- [ASSIGNED TASK]
Go through the records and copy each line where the word "font" occurs.

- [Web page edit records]
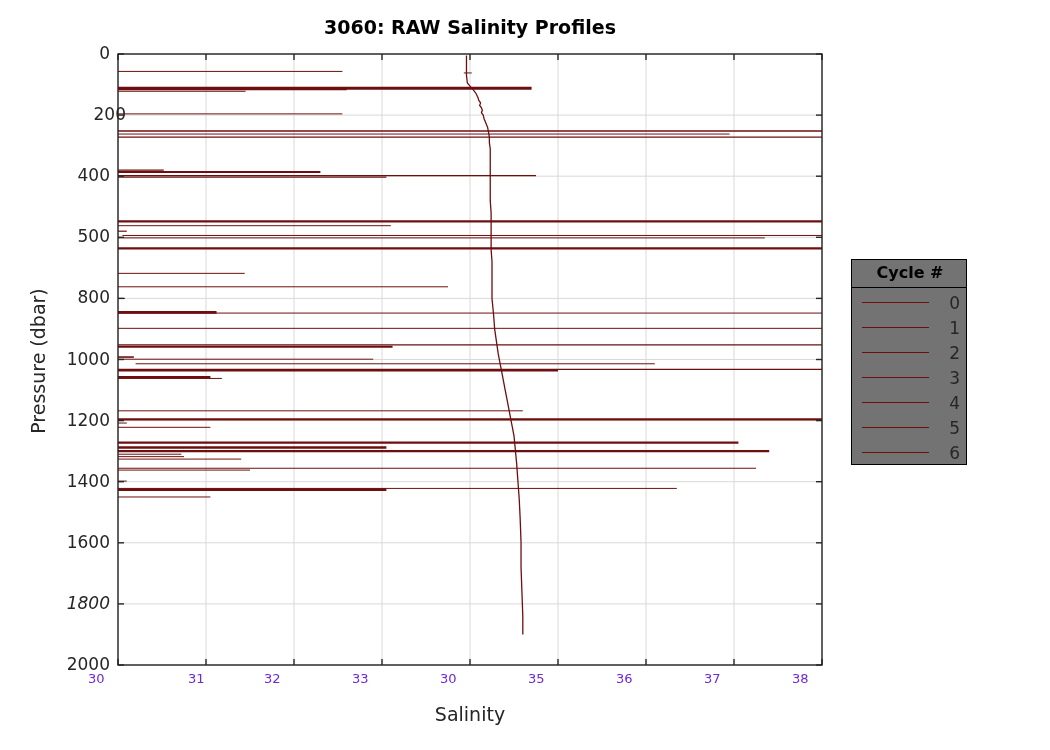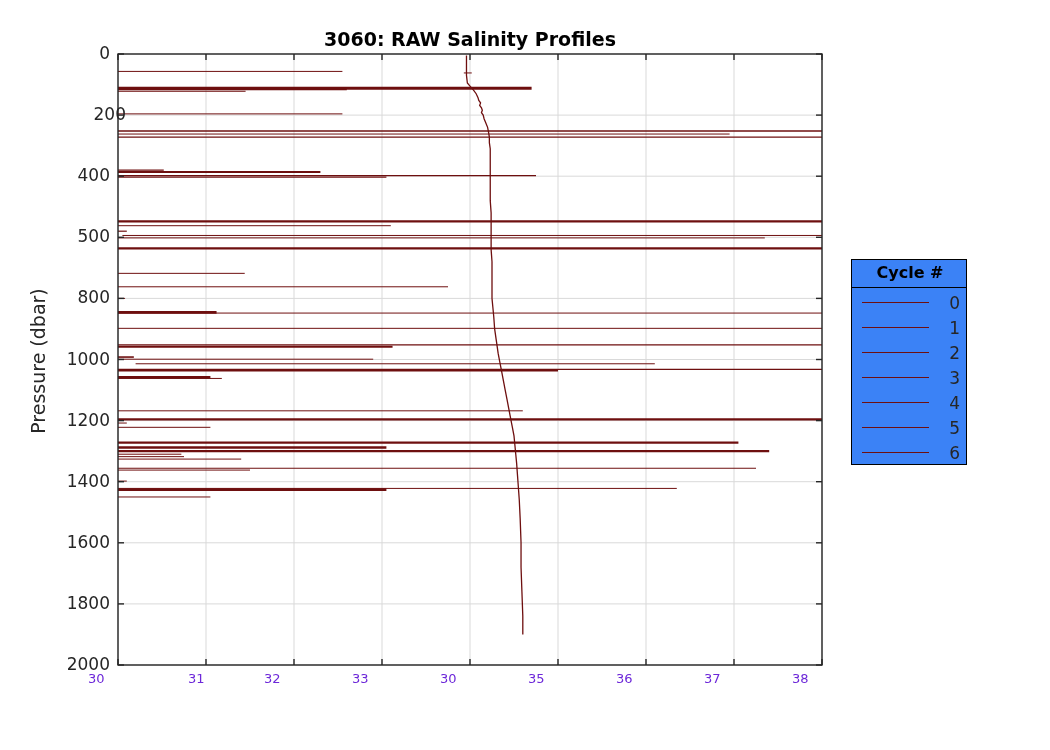--- a/index.html
+++ b/index.html
@@ -16,21 +16,21 @@
   }
   #figure {
     position: absolute;
     left: 0; top: 0;
     width: 1050px;
     height: 750px;
   }
   .chart-title {
     position: absolute;
     left: 118px;
-    top: 28px;
+    top: 16px;
     width: 704px;
     text-align: center;
     font-size: 19px;
     font-weight: bold;
     color: #000000;
     font-family: "DejaVu Sans", sans-serif;
     letter-spacing: 0px;
   }
   .xlabel {
     position: absolute;
@@ -78,21 +78,21 @@
     width: 70px;
     font-family: "DejaVu Sans", sans-serif;
   }
   #legend-box {
     position: absolute;
     left: 851px;
     top: 259px;
     width: 116px;
     height: 206px;
     border: 1px solid #000000;
-    background: #3b82f6;
+    background: #737373;
     box-sizing: border-box;
   }
   .legend-title {
     position: absolute;
     left: 0; top: 3px;
     width: 116px;
     text-align: center;
     font-size: 16px;
     font-weight: bold;
     color: #000000;
@@ -278,24 +278,25 @@
   <div id="yticks">
       <div class="tick-label-y" style="left: 40px; top: 43px;">0</div>
       <div class="tick-label-y" style="left: 56px; top: 104.1px;">200</div>
       <div class="tick-label-y" style="left: 40px; top: 165.2px;">400</div>
       <div class="tick-label-y" style="left: 40px; top: 226.3px;">500</div>
       <div class="tick-label-y" style="left: 40px; top: 287.4px;">800</div>
       <div class="tick-label-y" style="left: 40px; top: 348.5px;">1000</div>
       <div class="tick-label-y" style="left: 40px; top: 409.6px; text-align: right;">1200</div>
       <div class="tick-label-y" style="left: 40px; top: 470.7px;">1400</div>
       <div class="tick-label-y" style="left: 40px; top: 531.8px;">1600</div>
-      <div class="tick-label-y" style="left: 40px; top: 592.9px;">1800</div>
+      <div class="tick-label-y" style="left: 40px; top: 592.9px; font-style: italic;">1800</div>
       <div class="tick-label-y" style="left: 40px; top: 654px;">2000</div>
     </div>
 
+  <div class="xlabel">Salinity</div>
   <div class="ylabel">Pressure (dbar)</div>
 
 
   <div id="legend-box">
     <div class="legend-title">Cycle #</div>
     <div class="legend-sep"></div>
     <div id="legend-rows">
         <div class="legend-row" style="top: 30px;">
           <div class="legend-swatch" style="background: rgb(110, 15, 15);"></div>
           <div class="legend-text">0</div>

- [ANSWER AREA]
     font-size: 19px;
     font-weight: bold;
     font-family: "DejaVu Sans", sans-serif;
     font-family: "DejaVu Sans", sans-serif;
     font-size: 16px;
     font-weight: bold;
+      <div class="tick-label-y" style="left: 40px; top: 592.9px; font-style: italic;">1800</div>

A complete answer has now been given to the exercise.